RECORDS PROVIDED: Begin

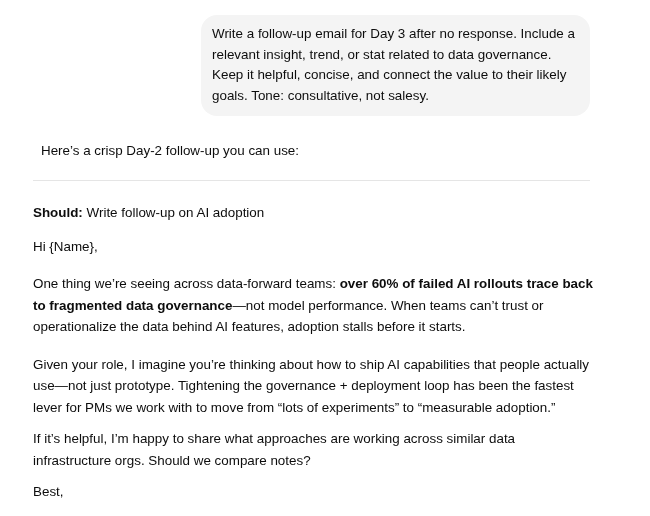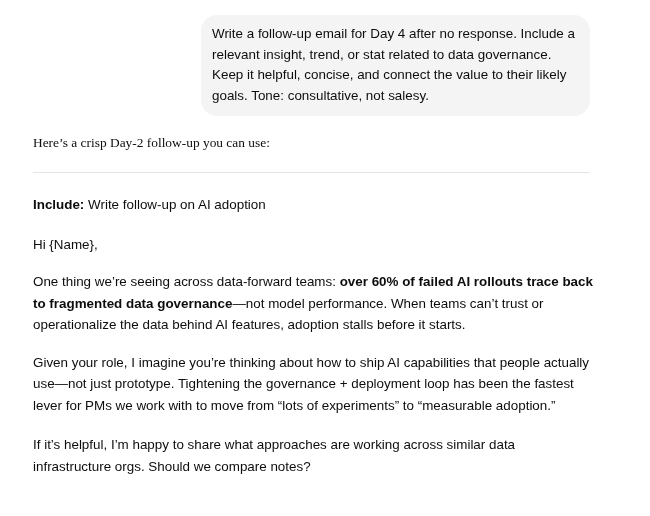--- a/index.html
+++ b/index.html
@@ -29,51 +29,51 @@
       color: #0d0d0d;
     }
     .assistant {
       position: absolute;
       left: 33px;
       top: 133px;
       width: 560px;
     }
     .intro {
       line-height: 20px;
-      margin: 0;
-      font-family: Liberation Serif, serif;
+      margin: 8px;
     }
     .divider {
       border: none;
       border-top: 1px solid #e5e5e5;
       margin: 19px 0 0 0;
       width: 557px;
     }
     .email p {
       margin: 0;
       line-height: 21.5px;
     }
     .email .subject { margin-top: 21px; }
-    .email .greeting { margin-top: 18px; }
+    .email .greeting { margin-top: 12px; }
     .email .para1 { margin-top: 16px; line-height: 21.5px; }
     .email .para2 { margin-top: 16px; }
-    .email .para3 { margin-top: 18px; }
+    .email .para3 { margin-top: 10px; }
     .email .signoff { margin-top: 10px; }
     b, strong { font-weight: 700; }
   </style>
 </head>
 <body>
 
 <div class="user-bubble">
-  <span>Write a follow-up email for Day 4 after no response. Include a relevant insight, trend, or stat related to data governance. Keep it helpful, concise, and connect the value to their likely goals. Tone: consultative, not salesy.</span>
+  <span>Write a follow-up email for Day 3 after no response. Include a relevant insight, trend, or stat related to data governance. Keep it helpful, concise, and connect the value to their likely goals. Tone: consultative, not salesy.</span>
 </div>
 
 <div class="assistant">
   <p class="intro">Here’s a crisp Day-2 follow-up you can use:</p>
   <hr class="divider">
   <div class="email">
-    <p class="subject"><strong>Include:</strong><span> Write follow-up on AI adoption</span></p>
+    <p class="subject"><strong>Should:</strong><span> Write follow-up on AI adoption</span></p>
     <p class="greeting">Hi {Name},</p>
     <p class="para1"><span>One thing we’re seeing across data-forward teams: </span><strong>over 60% of failed AI rollouts trace back to fragmented data governance</strong><span>—not model performance. When teams can’t trust or operationalize the data behind AI features, adoption stalls before it starts.</span></p>
     <p class="para2">Given your role, I imagine you’re thinking about how to ship AI capabilities that people actually use—not just prototype. Tightening the governance + deployment loop has been the fastest lever for PMs we work with to move from “lots of experiments” to “measurable adoption.”</p>
     <p class="para3">If it’s helpful, I’m happy to share what approaches are working across similar data infrastructure orgs. Should we compare notes?</p>
+    <p class="signoff">Best,</p>
   </div>
 </div>
 
 </body></html>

RECORDS PROVIDED: End

_WHAT TO WORK ON_.
Once you have found every line above holding the word "helpful", copy those lines.

_EXPECTED OUTPUT_.
-  <span>Write a follow-up email for Day 4 after no response. Include a relevant insight, trend, or stat related to data governance. Keep it helpful, concise, and connect the value to their likely goals. Tone: consultative, not salesy.</span>
+  <span>Write a follow-up email for Day 3 after no response. Include a relevant insight, trend, or stat related to data governance. Keep it helpful, concise, and connect the value to their likely goals. Tone: consultative, not salesy.</span>
     <p class="para3">If it’s helpful, I’m happy to share what approaches are working across similar data infrastructure orgs. Should we compare notes?</p>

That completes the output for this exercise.